Nestes casos, o cliente pode pedir revisão judicial do contrato ou denunciar o profissional à OAB.
Saiba Mais
1. O advogado é obrigado a fazer contrato por escrito?
Sim. É obrigatório formalizar o contrato com todas as cláusulas, inclusive o percentual acordado.
2. Posso negociar os 30%?
Sim. Os honorários são livres para negociação entre cliente e advogado. Nada impede que se cobre menos ou mais, conforme o caso.
3. Os 30% incluem as custas processuais?
Não. Os honorários são referentes apenas ao trabalho do advogado. Custas e despesas judiciais são pagas à parte, salvo cláusula contrária.

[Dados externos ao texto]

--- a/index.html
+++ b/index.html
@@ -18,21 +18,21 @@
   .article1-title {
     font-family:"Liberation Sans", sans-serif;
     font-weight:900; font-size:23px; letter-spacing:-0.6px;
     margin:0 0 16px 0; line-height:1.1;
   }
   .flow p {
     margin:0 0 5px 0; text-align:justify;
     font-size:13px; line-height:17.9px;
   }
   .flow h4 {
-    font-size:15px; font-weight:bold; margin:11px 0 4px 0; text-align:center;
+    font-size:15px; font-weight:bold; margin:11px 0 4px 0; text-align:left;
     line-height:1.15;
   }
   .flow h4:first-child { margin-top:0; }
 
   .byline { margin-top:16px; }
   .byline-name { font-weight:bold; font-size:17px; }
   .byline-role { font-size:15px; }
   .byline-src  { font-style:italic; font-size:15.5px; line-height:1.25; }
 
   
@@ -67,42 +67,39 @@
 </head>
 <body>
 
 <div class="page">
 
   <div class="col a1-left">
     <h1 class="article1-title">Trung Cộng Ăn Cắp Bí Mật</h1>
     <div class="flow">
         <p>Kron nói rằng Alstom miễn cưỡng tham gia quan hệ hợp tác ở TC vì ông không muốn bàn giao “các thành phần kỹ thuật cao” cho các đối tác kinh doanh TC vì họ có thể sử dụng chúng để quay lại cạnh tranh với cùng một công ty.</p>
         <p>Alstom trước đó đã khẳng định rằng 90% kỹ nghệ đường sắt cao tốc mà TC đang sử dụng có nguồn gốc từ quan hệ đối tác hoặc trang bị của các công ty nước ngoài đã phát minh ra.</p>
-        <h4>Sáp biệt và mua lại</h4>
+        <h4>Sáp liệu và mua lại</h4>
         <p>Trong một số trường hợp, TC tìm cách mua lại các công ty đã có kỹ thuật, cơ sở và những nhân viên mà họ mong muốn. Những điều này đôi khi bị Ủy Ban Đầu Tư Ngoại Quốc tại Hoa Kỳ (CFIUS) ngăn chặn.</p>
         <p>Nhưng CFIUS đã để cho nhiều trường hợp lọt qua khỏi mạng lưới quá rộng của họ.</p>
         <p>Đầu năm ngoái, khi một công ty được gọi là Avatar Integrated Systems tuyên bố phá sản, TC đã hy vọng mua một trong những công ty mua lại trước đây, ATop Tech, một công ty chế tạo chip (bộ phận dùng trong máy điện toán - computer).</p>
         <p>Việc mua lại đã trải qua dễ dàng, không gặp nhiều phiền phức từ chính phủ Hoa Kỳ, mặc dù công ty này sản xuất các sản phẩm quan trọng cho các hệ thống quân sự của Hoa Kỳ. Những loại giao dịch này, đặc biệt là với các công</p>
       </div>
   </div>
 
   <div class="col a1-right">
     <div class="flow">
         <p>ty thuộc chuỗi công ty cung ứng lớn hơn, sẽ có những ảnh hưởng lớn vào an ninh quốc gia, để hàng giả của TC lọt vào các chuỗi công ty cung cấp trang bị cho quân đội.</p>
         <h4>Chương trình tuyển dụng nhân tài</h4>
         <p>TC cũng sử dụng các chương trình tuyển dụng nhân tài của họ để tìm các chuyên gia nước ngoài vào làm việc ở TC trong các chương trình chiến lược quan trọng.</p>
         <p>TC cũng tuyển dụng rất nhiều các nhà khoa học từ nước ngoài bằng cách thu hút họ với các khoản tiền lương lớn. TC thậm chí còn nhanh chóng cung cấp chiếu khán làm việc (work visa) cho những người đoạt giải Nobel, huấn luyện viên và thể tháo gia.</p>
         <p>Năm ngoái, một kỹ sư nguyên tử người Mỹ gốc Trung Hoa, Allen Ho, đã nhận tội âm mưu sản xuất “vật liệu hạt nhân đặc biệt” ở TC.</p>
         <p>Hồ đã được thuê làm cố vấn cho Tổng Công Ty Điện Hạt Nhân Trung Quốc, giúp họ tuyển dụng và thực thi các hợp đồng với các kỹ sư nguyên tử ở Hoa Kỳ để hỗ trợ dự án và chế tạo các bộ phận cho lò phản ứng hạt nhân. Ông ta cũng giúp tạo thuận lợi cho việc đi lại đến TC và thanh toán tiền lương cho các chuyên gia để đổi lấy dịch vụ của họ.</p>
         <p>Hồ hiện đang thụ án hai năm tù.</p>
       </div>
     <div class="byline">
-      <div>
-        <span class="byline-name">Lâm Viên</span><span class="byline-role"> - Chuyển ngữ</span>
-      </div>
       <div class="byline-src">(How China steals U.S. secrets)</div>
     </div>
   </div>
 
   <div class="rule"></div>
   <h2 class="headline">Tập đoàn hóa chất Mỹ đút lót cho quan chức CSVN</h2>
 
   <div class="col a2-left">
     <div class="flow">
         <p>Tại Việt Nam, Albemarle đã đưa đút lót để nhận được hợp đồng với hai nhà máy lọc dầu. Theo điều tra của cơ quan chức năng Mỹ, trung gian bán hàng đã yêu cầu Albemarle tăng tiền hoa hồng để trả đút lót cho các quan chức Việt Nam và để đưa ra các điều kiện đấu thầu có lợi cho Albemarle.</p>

4. É comum cobrar mais de 30%?
Em causas de alto risco ou muito complexas, alguns advogados cobram até 40%, mas isso deve ser bem fundamentado e aceito pelo cliente.
5. E se eu perder a causa? Pago os 30%?
Se o contrato for por êxito, não. O advogado só recebe se houver resultado positivo.

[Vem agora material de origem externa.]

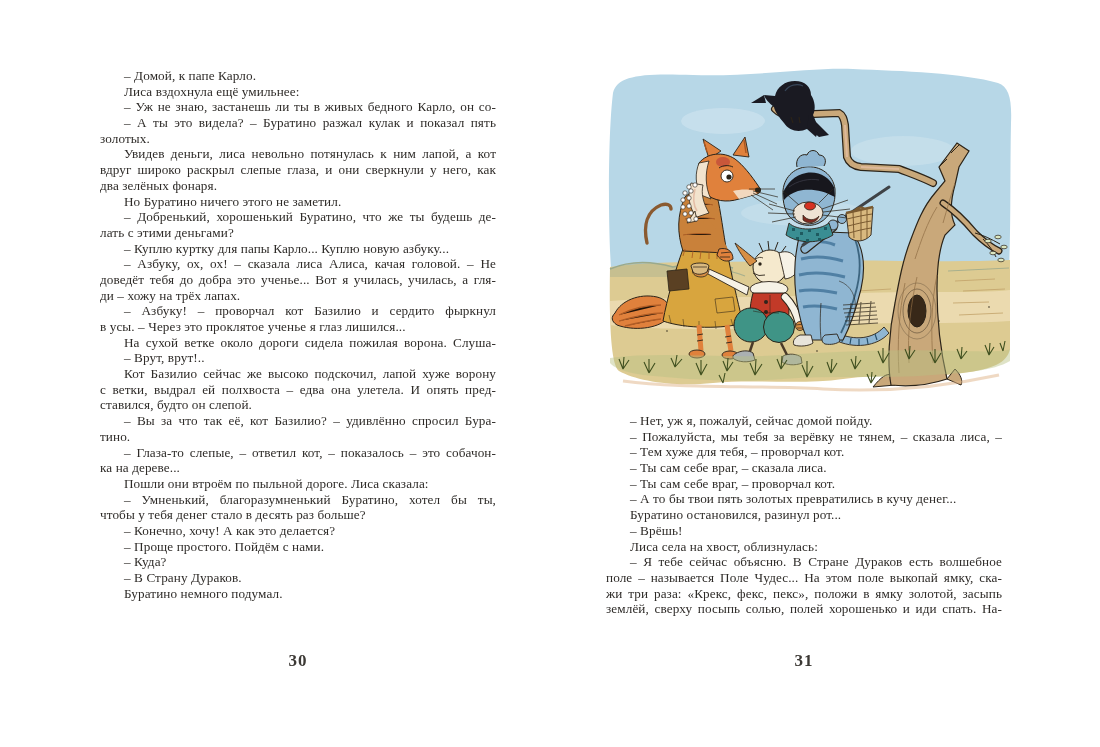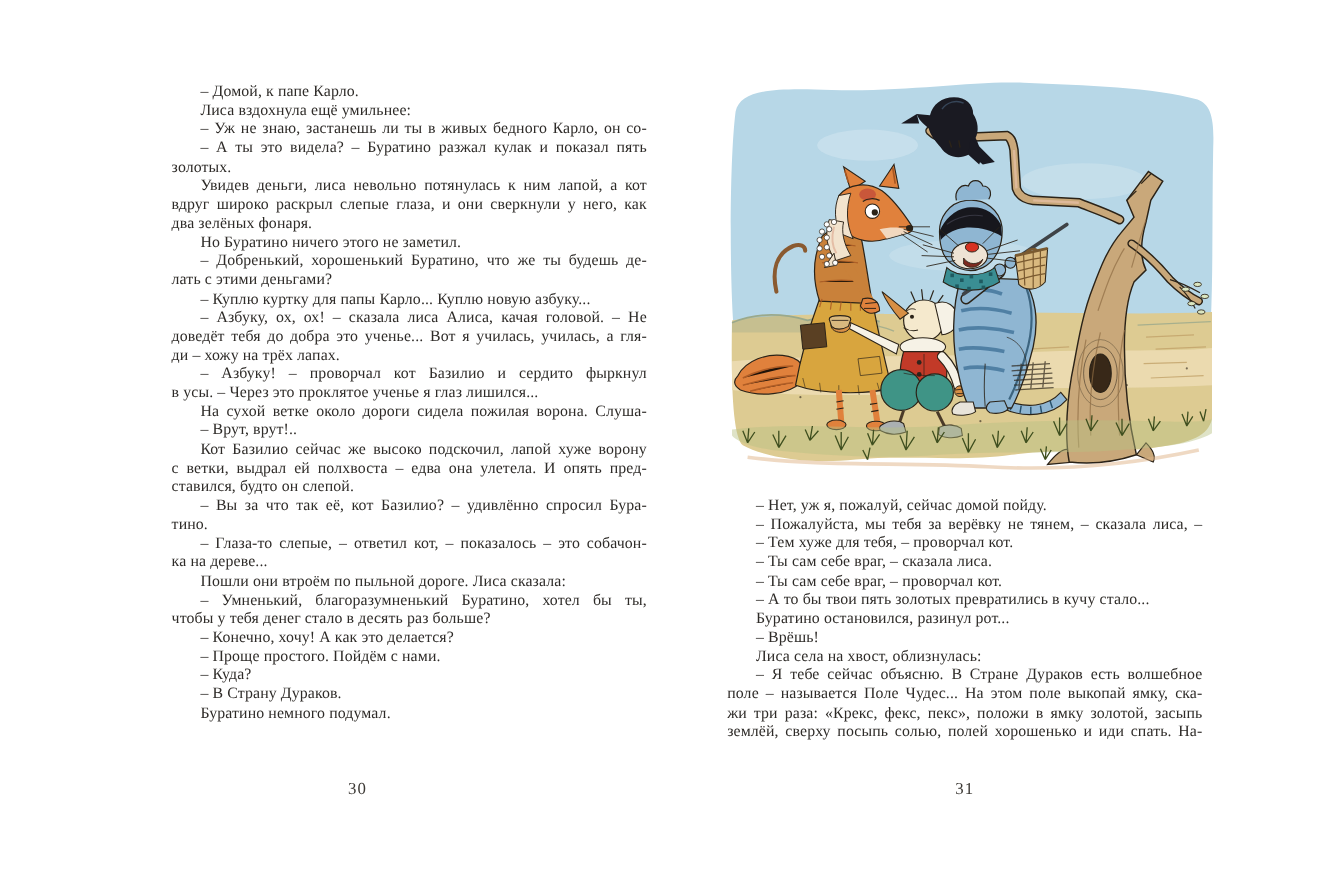--- a/index.html
+++ b/index.html
@@ -11,23 +11,23 @@
   }
   .text-col{position:absolute;width:396px;}
   .line{
     height:15.7px;line-height:15.7px;font-size:13.2px;
     white-space:nowrap;text-align:left;letter-spacing:0.1px;
   }
   .line.fill{white-space:normal;text-align:justify;text-align-last:justify;}
   .line.ind{text-indent:24px;}
   .page-num{
     position:absolute;width:396px;top:651px;text-align:center;
-    font-size:14px;color:#3c3935;letter-spacing:1px;
+    font-size:17px;color:#3c3935;letter-spacing:1px;font-weight:bold;
   }
-  #left-col{left:100px;top:68px;margin-left:43px;}
+  #left-col{left:100px;top:68px;}
   #right-col{left:606px;top:413px;}
   #left-num{left:100px;}
   #right-num{left:606px;}
   .illustration{position:absolute;left:603px;top:63px;width:415px;height:338px;}
   .illustration svg{display:block;width:100%;height:100%;}
 </style>
 </head>
 <body>
 
 <div class="spread">
@@ -375,21 +375,21 @@
       </g>
     </svg>
   </div>
 
   <div class="text-col" id="right-col">
       <div class="line ind">– Нет, уж я, пожалуй, сейчас домой пойду.</div>
       <div class="line ind fill">– Пожалуйста, мы тебя за верёвку не тянем, – сказала лиса, –</div>
       <div class="line ind">– Тем хуже для тебя, – проворчал кот.</div>
       <div class="line ind">– Ты сам себе враг, – сказала лиса.</div>
       <div class="line ind">– Ты сам себе враг, – проворчал кот.</div>
-      <div class="line ind">– А то бы твои пять золотых превратились в кучу стало...</div>
+      <div class="line ind">– А то бы твои пять золотых превратились в кучу денег...</div>
       <div class="line ind">Буратино остановился, разинул рот...</div>
       <div class="line ind">– Врёшь!</div>
       <div class="line ind">Лиса села на хвост, облизнулась:</div>
       <div class="line ind fill">– Я тебе сейчас объясню. В Стране Дураков есть волшебное</div>
       <div class="line fill">поле – называется Поле Чудес... На этом поле выкопай ямку, ска-</div>
       <div class="line fill">жи три раза: «Крекс, фекс, пекс», положи в ямку золотой, засыпь</div>
       <div class="line fill">землёй, сверху посыпь солью, полей хорошенько и иди спать. На-</div>
     </div>
   <div class="page-num" id="right-num">31</div>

6. O juiz pode mudar o valor contratado?
Não. O juiz define apenas os honorários de sucumbência. Os honorários contratuais são questão entre cliente e advogado.
7. Posso pedir devolução se os 30% forem abusivos?
Sim. Se for provado que o valor foi desproporcional ou obtido sem transparência, o contrato pode ser revisado.
8. Todo advogado cobra por êxito?
Não. Alguns cobram valor fixo, por consulta ou por etapa do processo. O modelo por êxito é mais comum em trabalhistas, cíveis e previdenciários.
9. O advogado pode descontar os 30% direto do valor que recebo?
Sim, desde que isso esteja previsto em contrato. É uma prática comum e legal.
10. Como saber se os 30% estão corretos no meu caso?
Compare com a tabela da OAB do seu estado, converse com outro profissional para avaliar e verifique o contrato que assinou.